═════ Excerpted data

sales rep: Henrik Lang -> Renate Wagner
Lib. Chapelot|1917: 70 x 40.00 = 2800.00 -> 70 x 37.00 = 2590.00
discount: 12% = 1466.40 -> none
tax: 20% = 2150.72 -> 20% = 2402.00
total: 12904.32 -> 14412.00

══════════
═════ Excerpted data

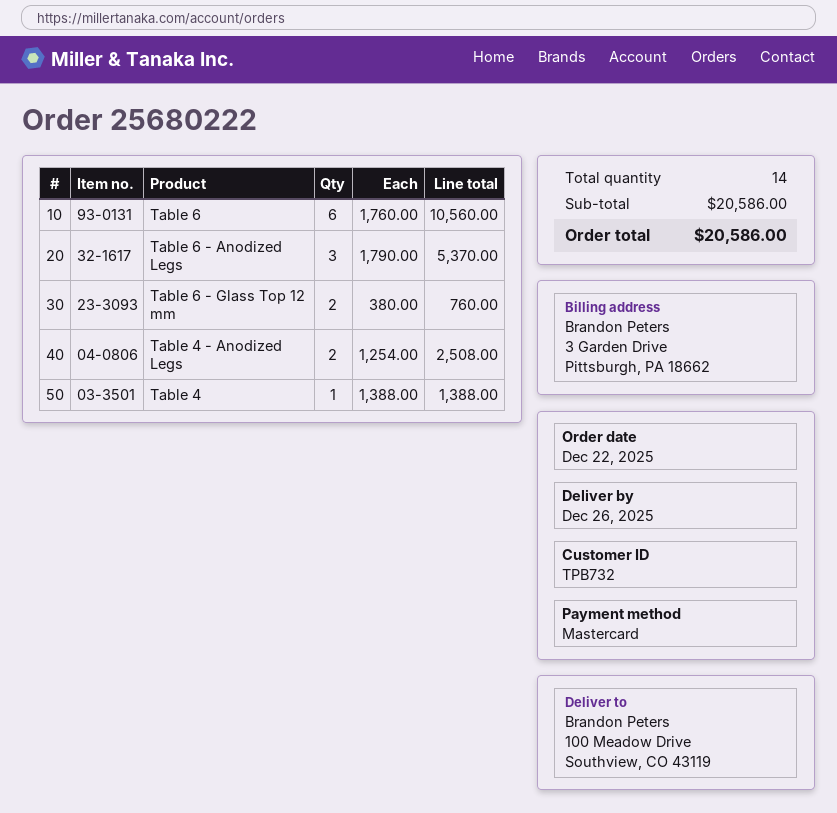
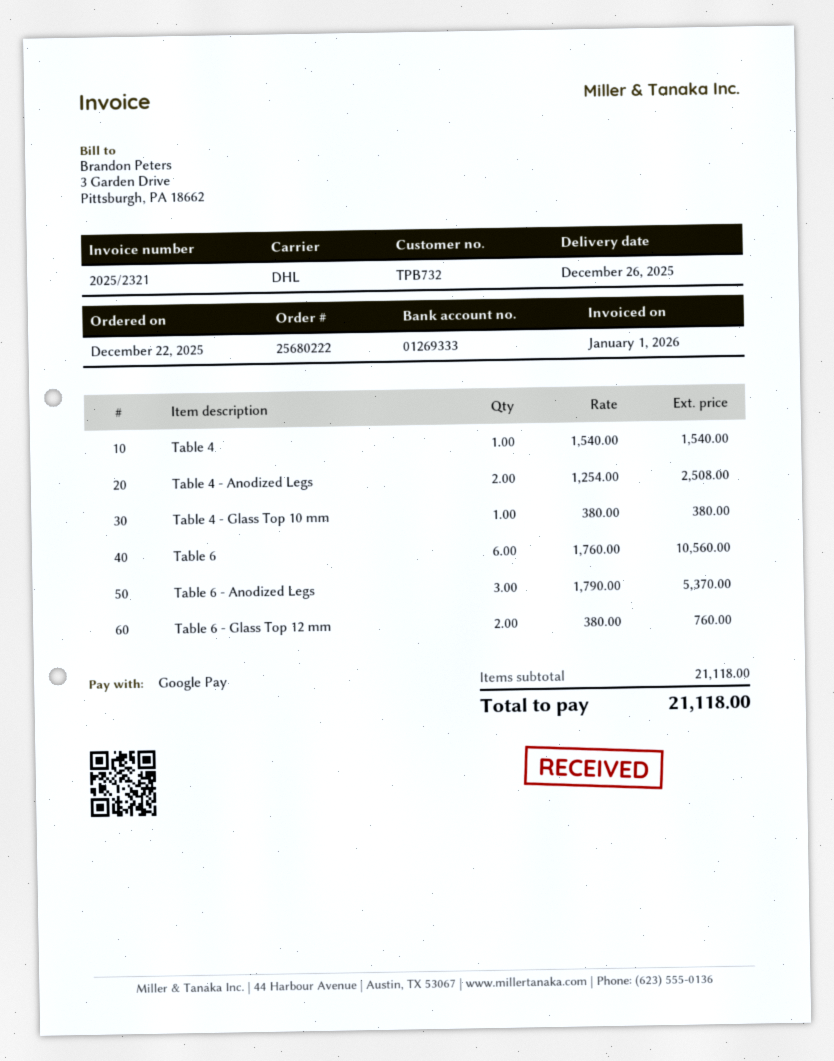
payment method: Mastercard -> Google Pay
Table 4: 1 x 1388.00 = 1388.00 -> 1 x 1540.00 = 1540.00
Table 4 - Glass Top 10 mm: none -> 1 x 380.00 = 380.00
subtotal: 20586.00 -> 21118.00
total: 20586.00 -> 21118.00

══════════
═════ Excerpted data

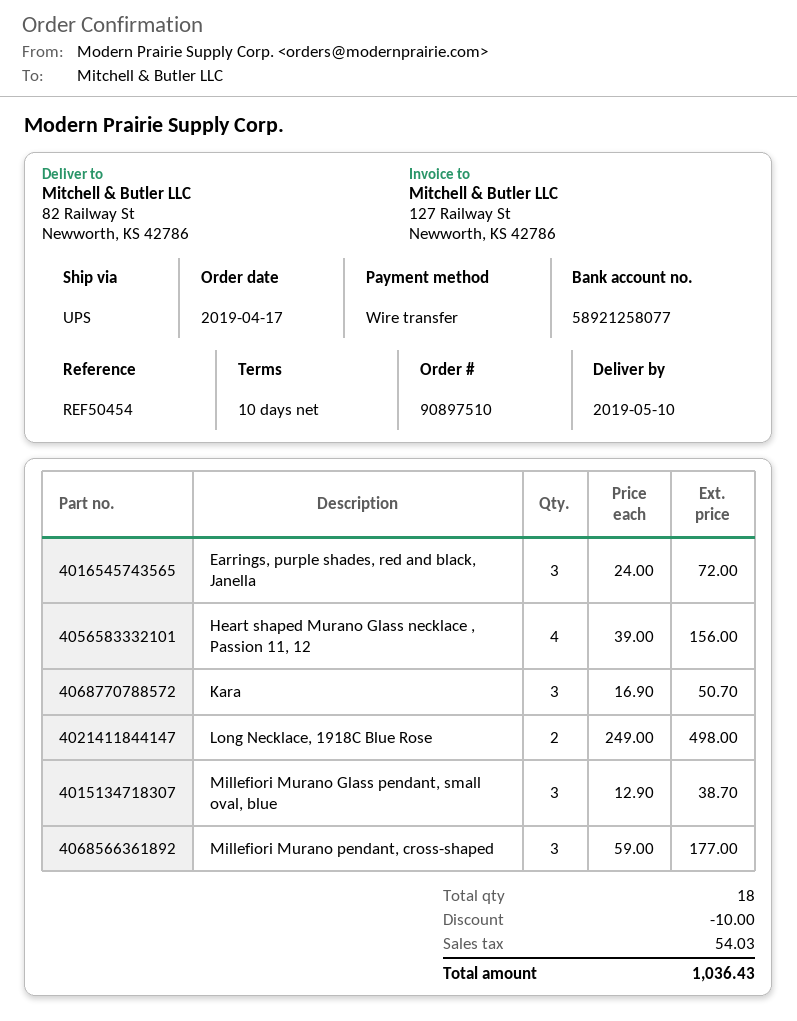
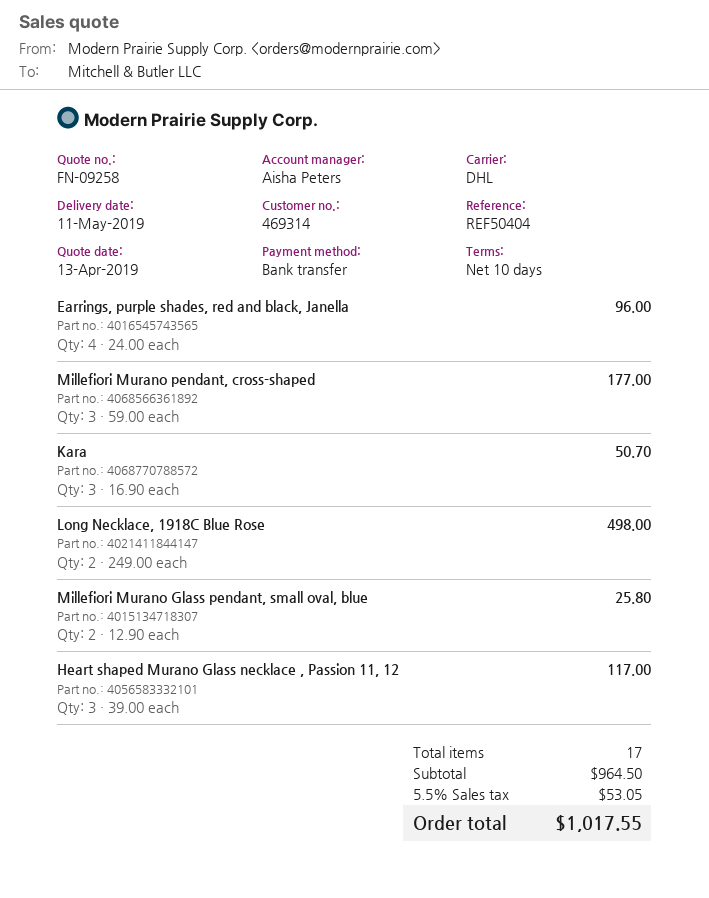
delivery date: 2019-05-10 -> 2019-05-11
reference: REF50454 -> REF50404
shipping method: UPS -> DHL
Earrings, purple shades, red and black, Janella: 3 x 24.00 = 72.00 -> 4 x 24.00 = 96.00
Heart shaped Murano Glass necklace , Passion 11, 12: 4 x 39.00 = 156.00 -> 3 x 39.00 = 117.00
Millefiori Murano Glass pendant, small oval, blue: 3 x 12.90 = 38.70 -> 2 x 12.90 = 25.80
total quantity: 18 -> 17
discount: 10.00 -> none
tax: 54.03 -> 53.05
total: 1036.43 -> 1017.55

══════════

Retype only the stretch of lines above starting at the one with "sales rep: Henrik Lang -> Renate Wagner" and stopping at the one with "total: 12904.32 -> 14412.00", exactly as written, with both kept.

sales rep: Henrik Lang -> Renate Wagner
Lib. Chapelot|1917: 70 x 40.00 = 2800.00 -> 70 x 37.00 = 2590.00
discount: 12% = 1466.40 -> none
tax: 20% = 2150.72 -> 20% = 2402.00
total: 12904.32 -> 14412.00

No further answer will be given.